Cette chocolaterie, c’est le projet dont il rêvait, l’aboutissement de 45 ans d’une carrière magique. De Saint-Denis où cet enfant du « 9-3 » a fait son apprentissage en pâtisserie à l’âge de 16 ans, à la Californie où il a brillé dans les cuisines des plus grands palaces, en passant par la Provence et le Japon, Stéphane Tréand n’a cessé de se réinventer. Compétiteur, il a remporté les médailles les plus prestigieuses en pâtisserie -dont celle de champion du monde en équipe, en 2008 à Nashville- tout en transmettant sa passion à des générations d’apprentis.
Mais c’est son titre de MOF, « best craftman in France », comme il le dit ici, dont il est le plus fier. La récompense lui a été remise par Jacques Chirac, à l’Elysée, en 2004, comme l’atteste la photo encadrée dans sa chocolaterie. C’est grâce à elle qu’il voyage aux quatre coins du monde, et qu’on lui propose de venir exercer ses talents aux États-Unis, alors qu’il réalise une démonstration à Las Vegas. Quelques mois plus tard, il accepte le poste d’executive pastry chef au Four Season de Newport Beach, sur la côte californienne. Son visa en poche, le jeune chef débarque en Californie avec l’accent français à couper au couteau qui fait encore son charme aujourd’hui.
Un job et un salaire de rêve, des paysages de carte postale… Il mesure la chance qui s’est offerte à lui. « Comme j’étais le “Français rigolo”, j’étais invité dans un tas de soirées, se remémore-t-il. Quand je me présentais, les gens appelaient leurs amis en s’exclamant : “Hey guys, he is a pastry chef !” Ça suscitait des “wahous”, au même titre qu’un ingénieur, alors qu’en France, quand tu dis que tu es pâtissier, les gens s’imaginent que tu n’as pas bien bossé à l’école et que tu t’es retrouvé en apprentissage », compare-t-il.
Une réputation qui n’est pas usurpée, selon lui : « La pâtisserie française est la meilleure du monde, nous avons tous les fondamentaux. Le feuilletage, les éclairs, la pâte à choux… C’est devenu international, mais à la base, c’est français. » Pour lui, seul le Japon, un pays cher à son cœur, pourrait détrôner la France en la matière. Cela fait 15 ans que Stéphane Tréand voyage à Tokyo comme consultant. « Les Japonais font peut-être la pâtisserie française mieux que les Français, admire-t-il. On me fait venir pour apporter des idées, et à chaque fois, j’en repars avec de nouvelles.»

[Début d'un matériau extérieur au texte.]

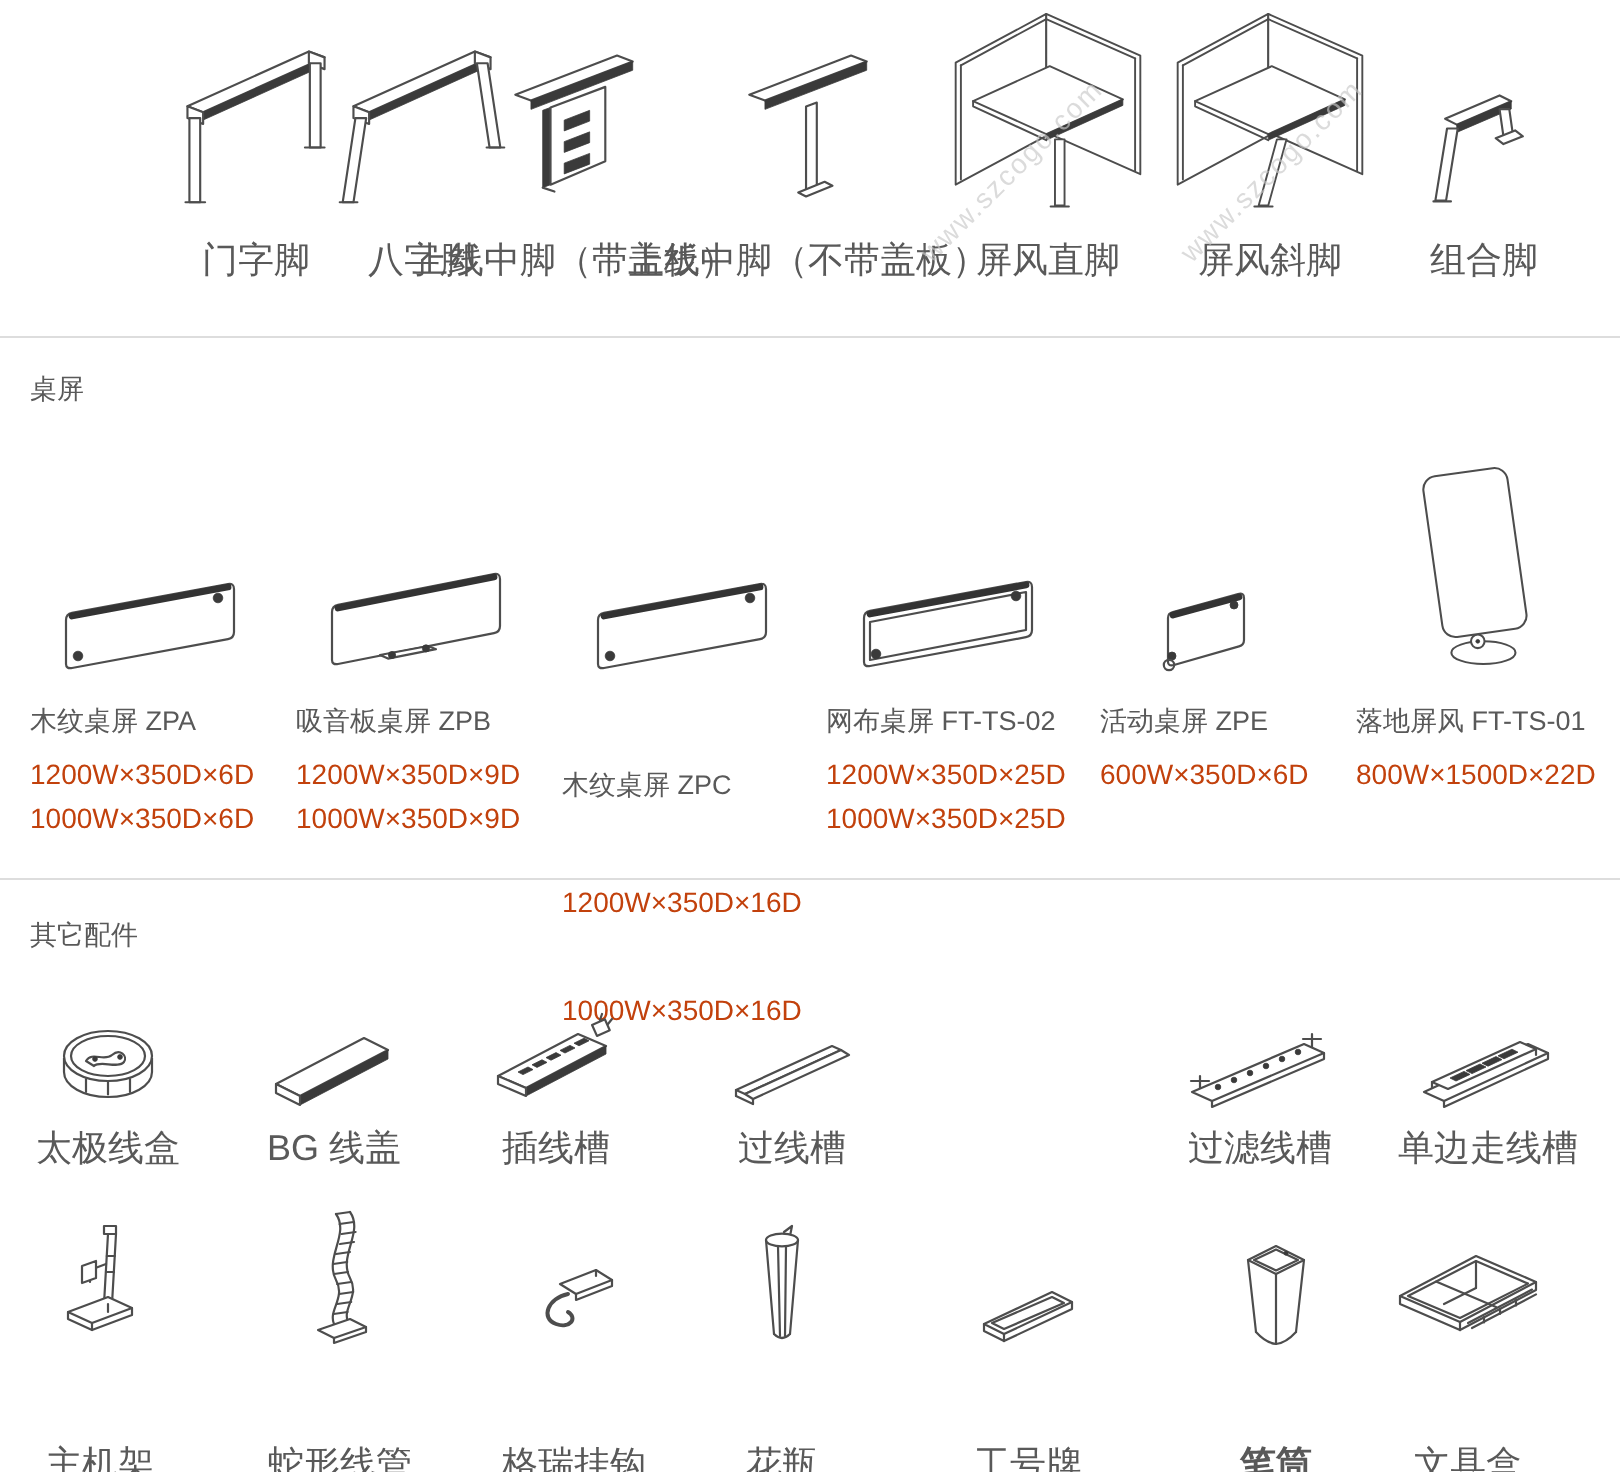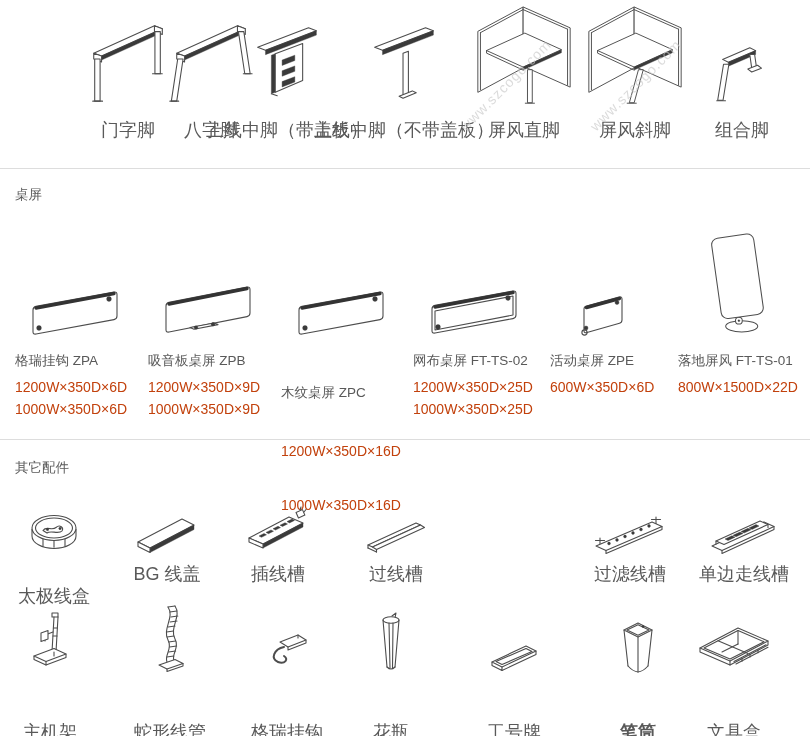--- a/index.html
+++ b/index.html
@@ -147,7 +147,7 @@
         <circle class="fd" cx="16" cy="42" r="2.4"></circle>
       </svg>
     </div>
-    <div class="sname">格瑞挂钩 ZPA</div>
+    <div class="sname">木纹桌屏 ZPA</div>
     <div class="sdim">1200W×350D×6D</div>
     <div class="sdim">1000W×350D×6D</div>
   </div>

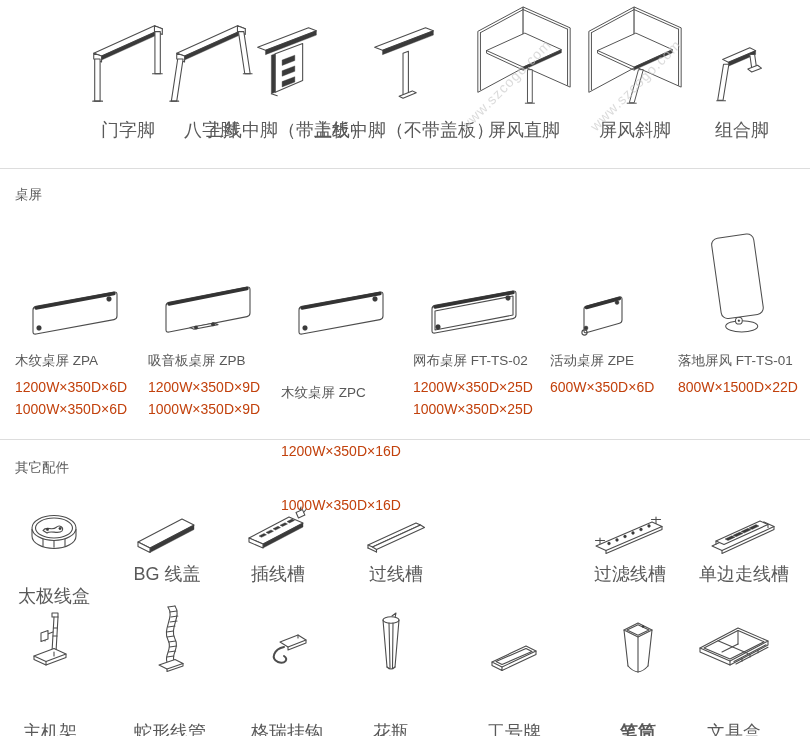--- a/index.html
+++ b/index.html
@@ -227,7 +227,7 @@
 
   <div class="sec-header" style="top:459px;">其它配件</div>
 
-  <div class="acc r1" style="left:4px;width:100px;gap:22px;">
+  <div class="acc r1" style="left:4px;width:100px;">
     <div class="art">
       <svg width="56" height="48" viewBox="0 0 56 48">
         <path class="fw" d="M6,21 L6,28 A22,12.5 0 0 0 50,28 L50,21"></path>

Des idées, il n’en manque pas. S’il a fermé son école de pâtisserie après 10 ans d’enseignement, le chef Tréand continue de donner des cours à l’Ecole Valrhona de Brooklyn, à New York. Il y enseigne un savoir-faire dans lequel il excelle : celui des « pièces artistiques en chocolat. » Un mélange un peu fou de technique et de créativité : du pur Stéphane Tréand.
Francium Chocolate, 3057 Edinger Ave., Tustin, CA 92780.